◆ Records from a dataset
════════════════════
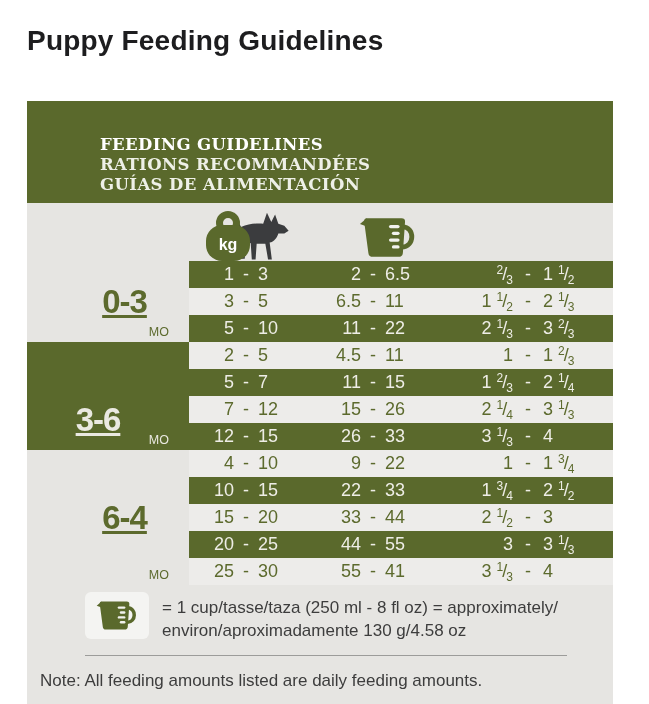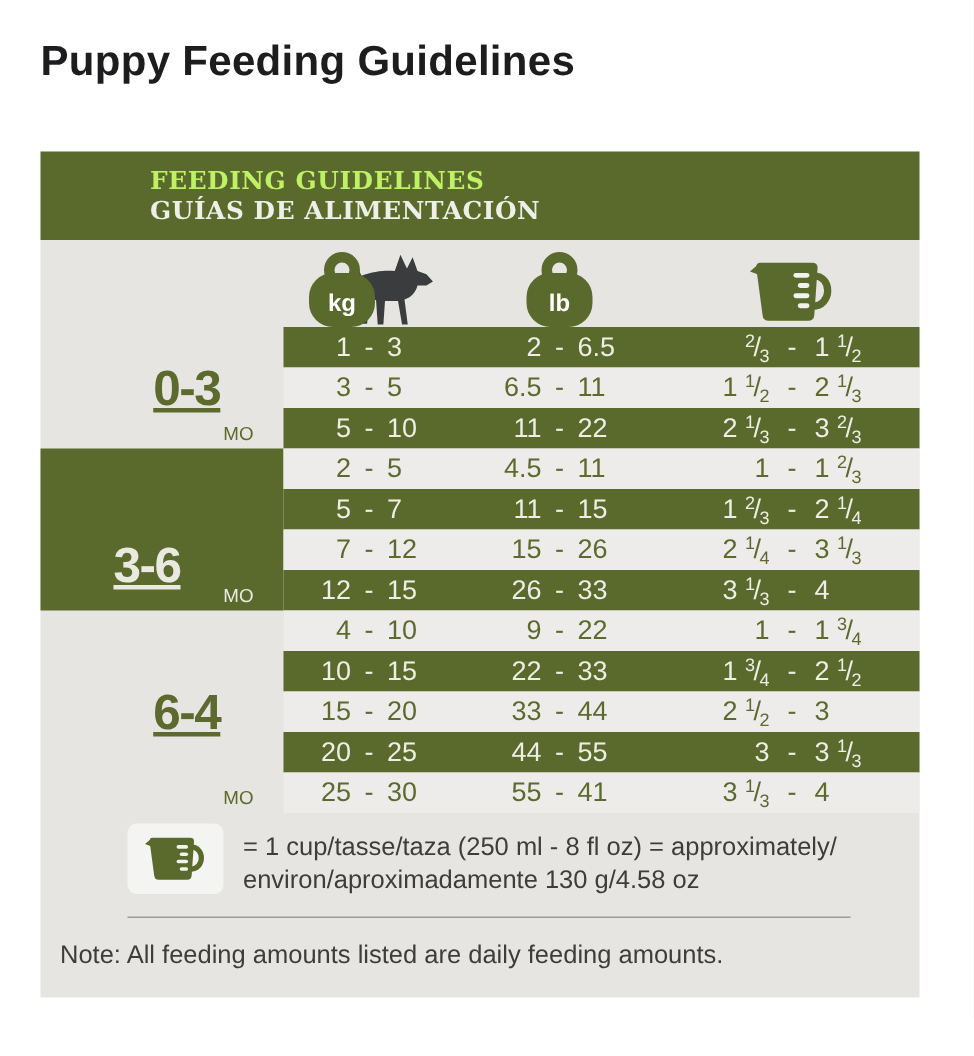--- a/index.html
+++ b/index.html
@@ -20,7 +20,7 @@
   .tbl-header{background:var(--olive);padding:10px 0 9px 73px;
     font-family:"DejaVu Serif","Liberation Serif",serif;font-weight:700;
     font-size:16.5px;line-height:1.2;letter-spacing:.4px;}
-  .tbl-header .l1{color:#bef264;}
+  .tbl-header .l1{color:#ffffff;margin-top:24px;}
   .tbl-header .l2,.tbl-header .l3{color:#eef0e7;}
 
   .tbl-body{background:var(--panel);padding-bottom:16px;}

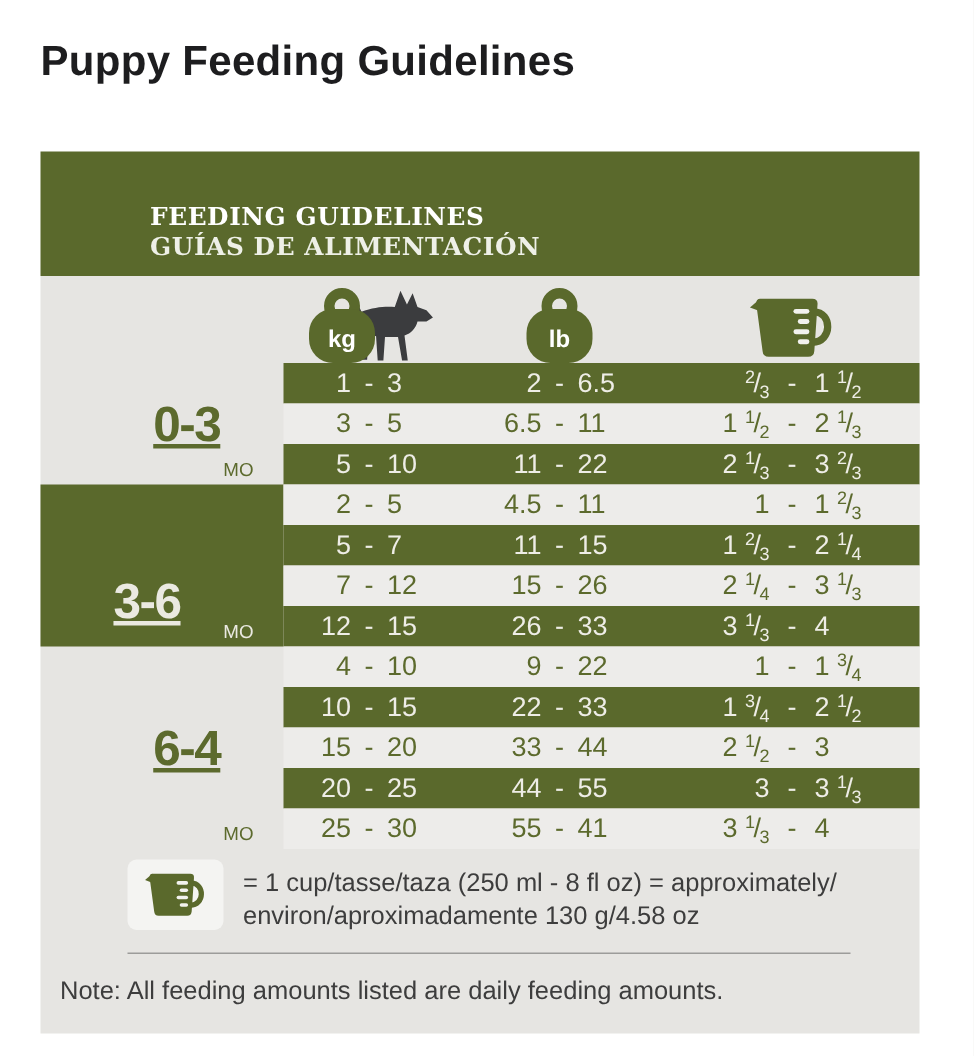--- a/index.html
+++ b/index.html
@@ -81,6 +81,7 @@
 
       <div class="tbl-header">
         <div class="l1">FEEDING GUIDELINES</div>
+        <div class="l2">RATIONS RECOMMANDÉES</div>
         <div class="l3">GUÍAS DE ALIMENTACIÓN</div>
       </div>
 

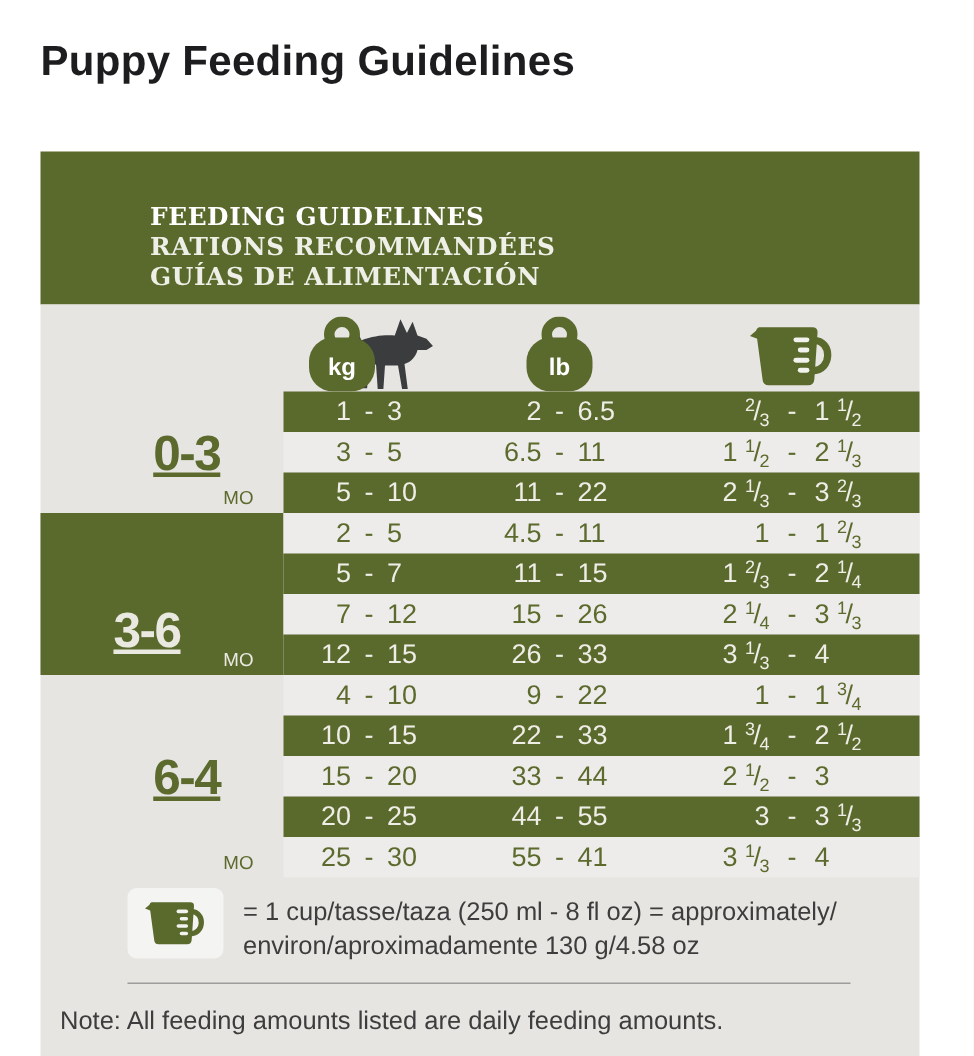--- a/index.html
+++ b/index.html
@@ -103,13 +103,6 @@
             </div>
           </div>
 
-          <div class="icon-col lb">
-            <svg class="bell" width="46" height="50" viewBox="0 0 46 50">
-              <circle cx="23" cy="12" r="8.5" fill="none" stroke="#5a692c" stroke-width="7"></circle>
-              <rect x="1" y="14" width="44" height="36" rx="16" fill="#5a692c"></rect>
-              <text x="23" y="39" text-anchor="middle" font-size="16" font-weight="bold" fill="#ffffff" font-family="Liberation Sans, sans-serif">lb</text>
-            </svg>
-          </div>
 
           <div class="icon-col cups">
             <svg width="58" height="45" viewBox="0 0 60 46">

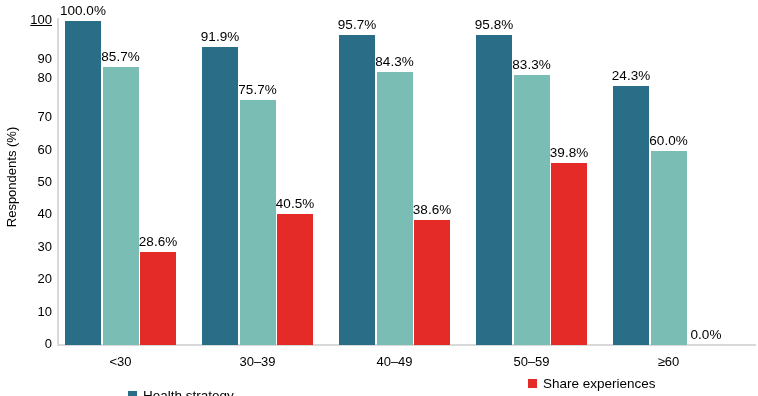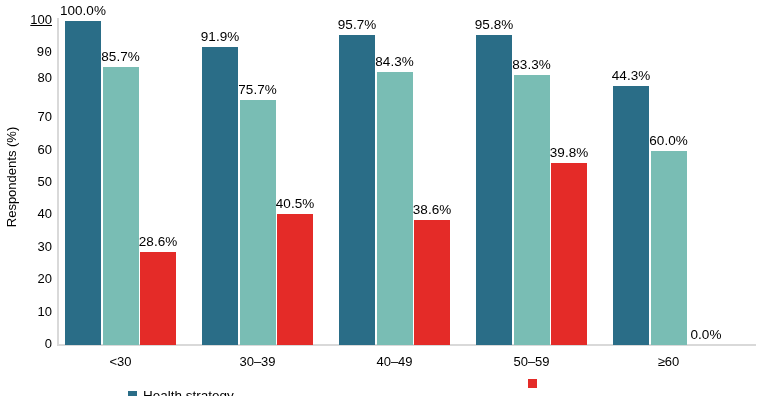--- a/index.html
+++ b/index.html
@@ -146,7 +146,7 @@
 
   <div class="y-ticks" id="y-ticks">
       <div class="y-tick" style="top: 13px; text-decoration: underline;">100</div>
-      <div class="y-tick" style="top: 46px; font-family: Liberation Mono, monospace;">90</div>
+      <div class="y-tick" style="top: 52px;">90</div>
       <div class="y-tick" style="top: 71px; text-align: right;">80</div>
       <div class="y-tick" style="top: 110.2px;">70</div>
       <div class="y-tick" style="top: 142.6px;">60</div>

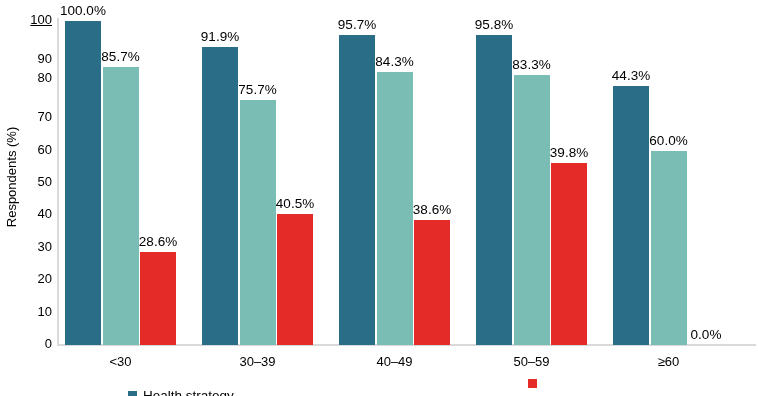--- a/index.html
+++ b/index.html
@@ -187,7 +187,7 @@
       <div class="bar s2" style="left: 493px; width: 36px; height: 182.412px; background: rgb(228, 43, 40);"></div>
       <div class="bar-label" style="width: 70px; left: 476px; top: 124.588px;">39.8%</div>
       <div class="bar s0" style="left: 555px; width: 36px; height: 259.2px; background: rgb(42, 109, 135);"></div>
-      <div class="bar-label" style="width: 70px; left: 538px; top: 47.8px;">44.3%</div>
+      <div class="bar-label" style="width: 70px; left: 538px; top: 47.8px;">24.3%</div>
       <div class="bar s1" style="left: 592.5px; width: 36px; height: 194.4px; background: rgb(121, 189, 180);"></div>
       <div class="bar-label" style="width: 70px; left: 575.5px; top: 112.6px;">60.0%</div>
       <div class="bar-label" style="width: 70px; left: 613px; top: 307px;">0.0%</div>

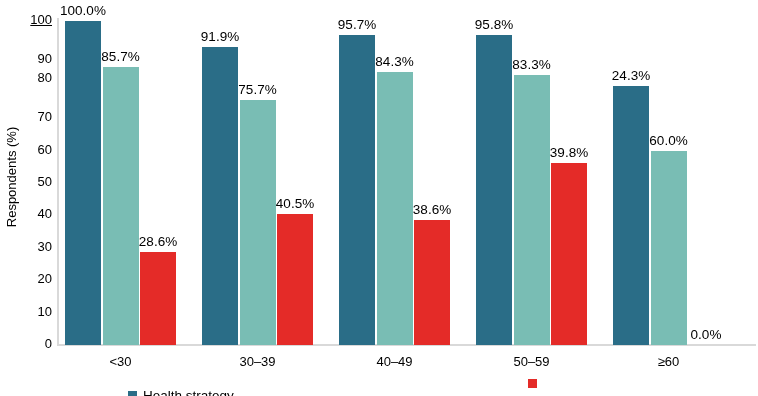--- a/index.html
+++ b/index.html
@@ -208,6 +208,7 @@
       </div>
       <div class="legend-item" style="left: 528px;">
         <span class="legend-swatch" style="background: rgb(228, 43, 40);"></span>
+        <span class="legend-text">Share experiences</span>
       </div>
     </div>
════════════════════
◆ Your task
Each line between the one holding "-146,7 +146,7 @@" and the one holding "70px; left: 476px;", inclusive, should be copied exactly as it appears above, and pictures should be omitted.

◆ Reply to the exercise
@@ -146,7 +146,7 @@
 
   <div class="y-ticks" id="y-ticks">
       <div class="y-tick" style="top: 13px; text-decoration: underline;">100</div>
-      <div class="y-tick" style="top: 46px; font-family: Liberation Mono, monospace;">90</div>
+      <div class="y-tick" style="top: 52px;">90</div>
       <div class="y-tick" style="top: 71px; text-align: right;">80</div>
       <div class="y-tick" style="top: 110.2px;">70</div>
       <div class="y-tick" style="top: 142.6px;">60</div>

--- a/index.html
+++ b/index.html
@@ -187,7 +187,7 @@
       <div class="bar s2" style="left: 493px; width: 36px; height: 182.412px; background: rgb(228, 43, 40);"></div>
       <div class="bar-label" style="width: 70px; left: 476px; top: 124.588px;">39.8%</div>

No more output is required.